Exercise directions:
Which lines in the data contain the word "none"? Please copy each of them.

Listed records:
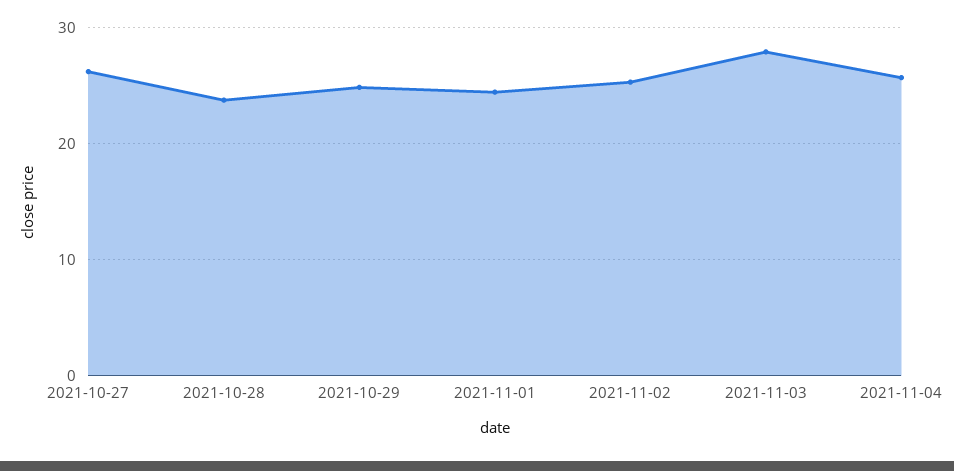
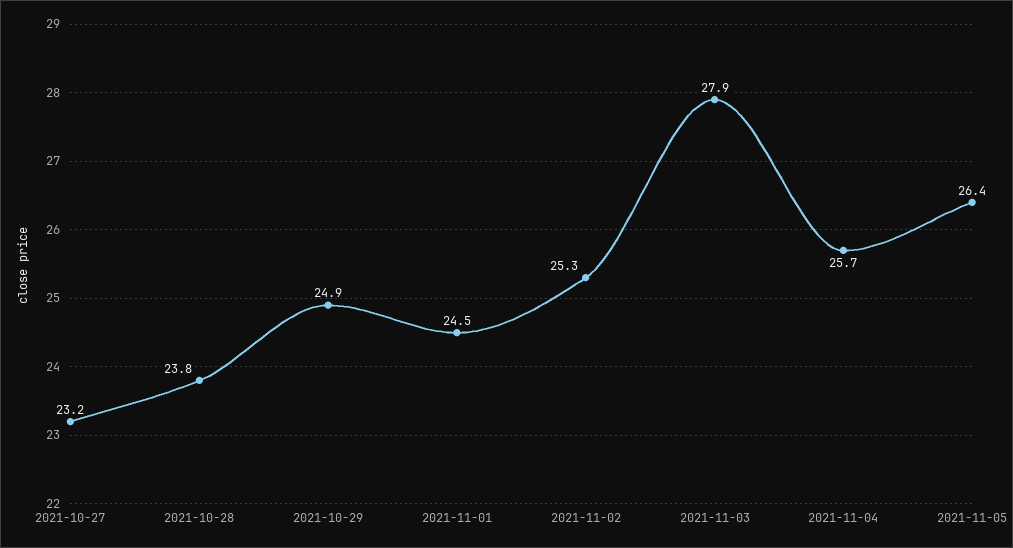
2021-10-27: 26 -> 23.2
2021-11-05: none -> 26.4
--
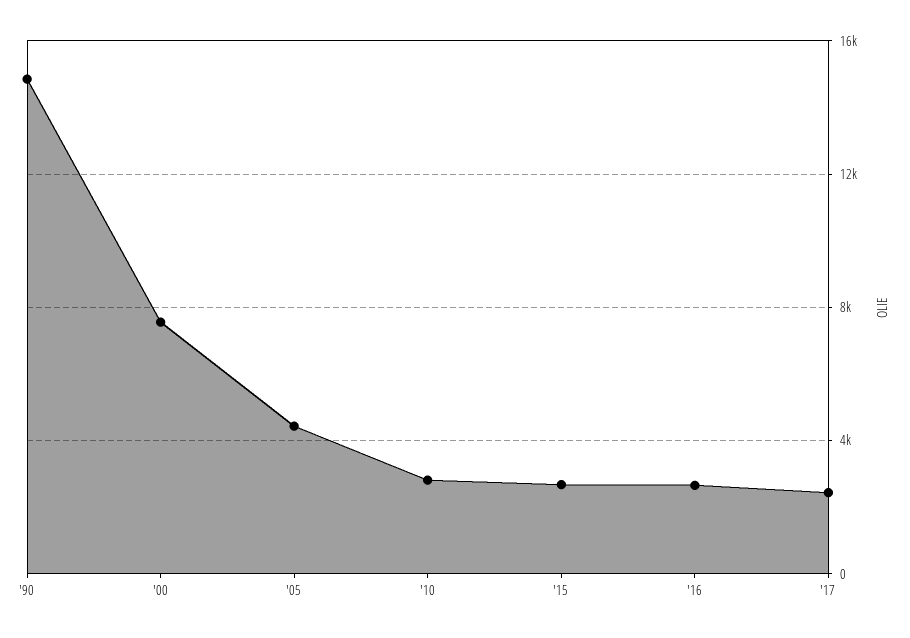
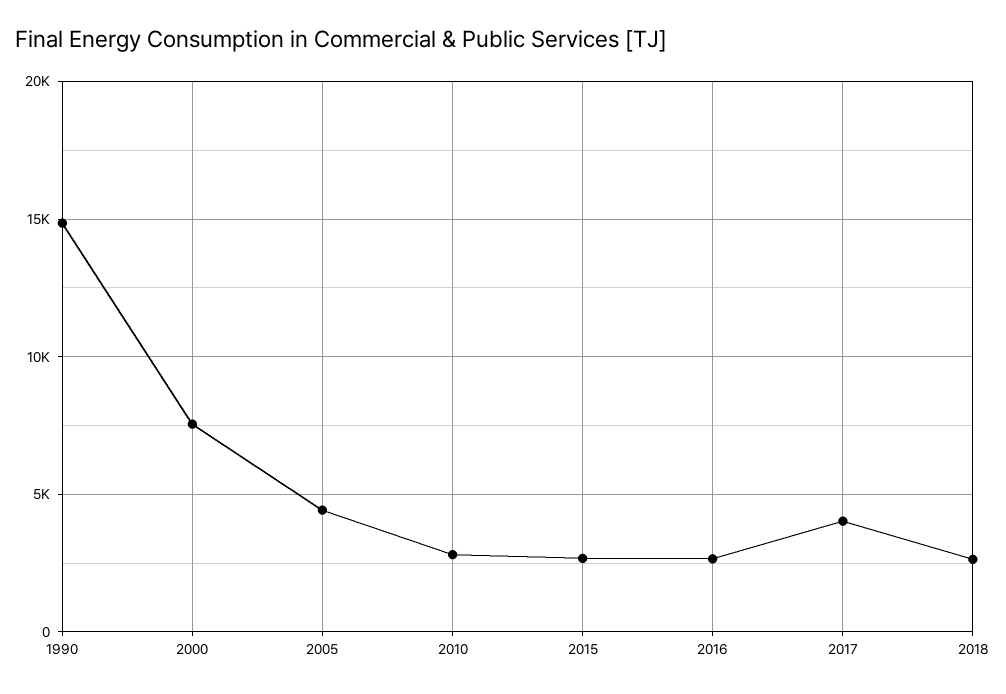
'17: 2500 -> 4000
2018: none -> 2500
==
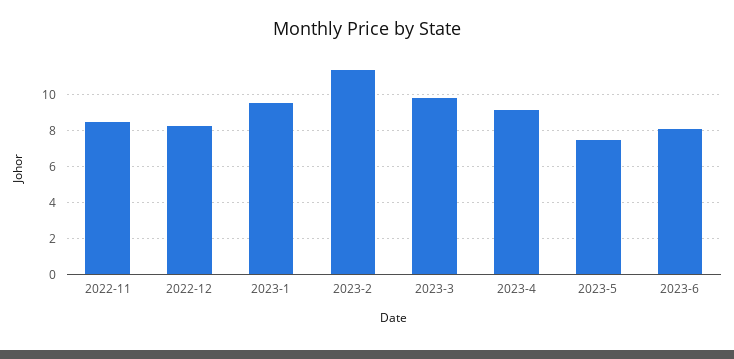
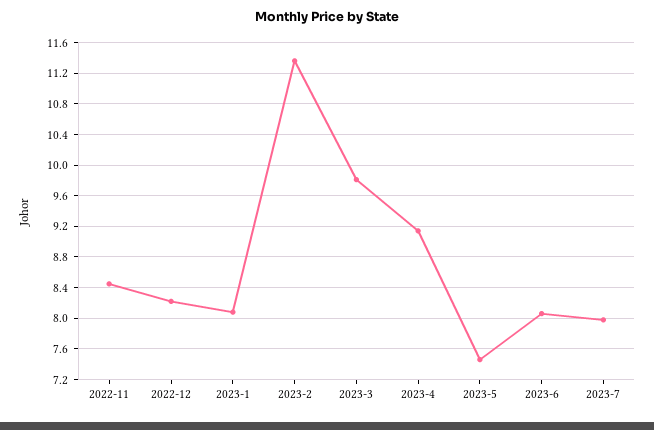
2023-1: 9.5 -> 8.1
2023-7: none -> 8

Task answer:
2021-11-05: none -> 26.4
2018: none -> 2500
2023-7: none -> 8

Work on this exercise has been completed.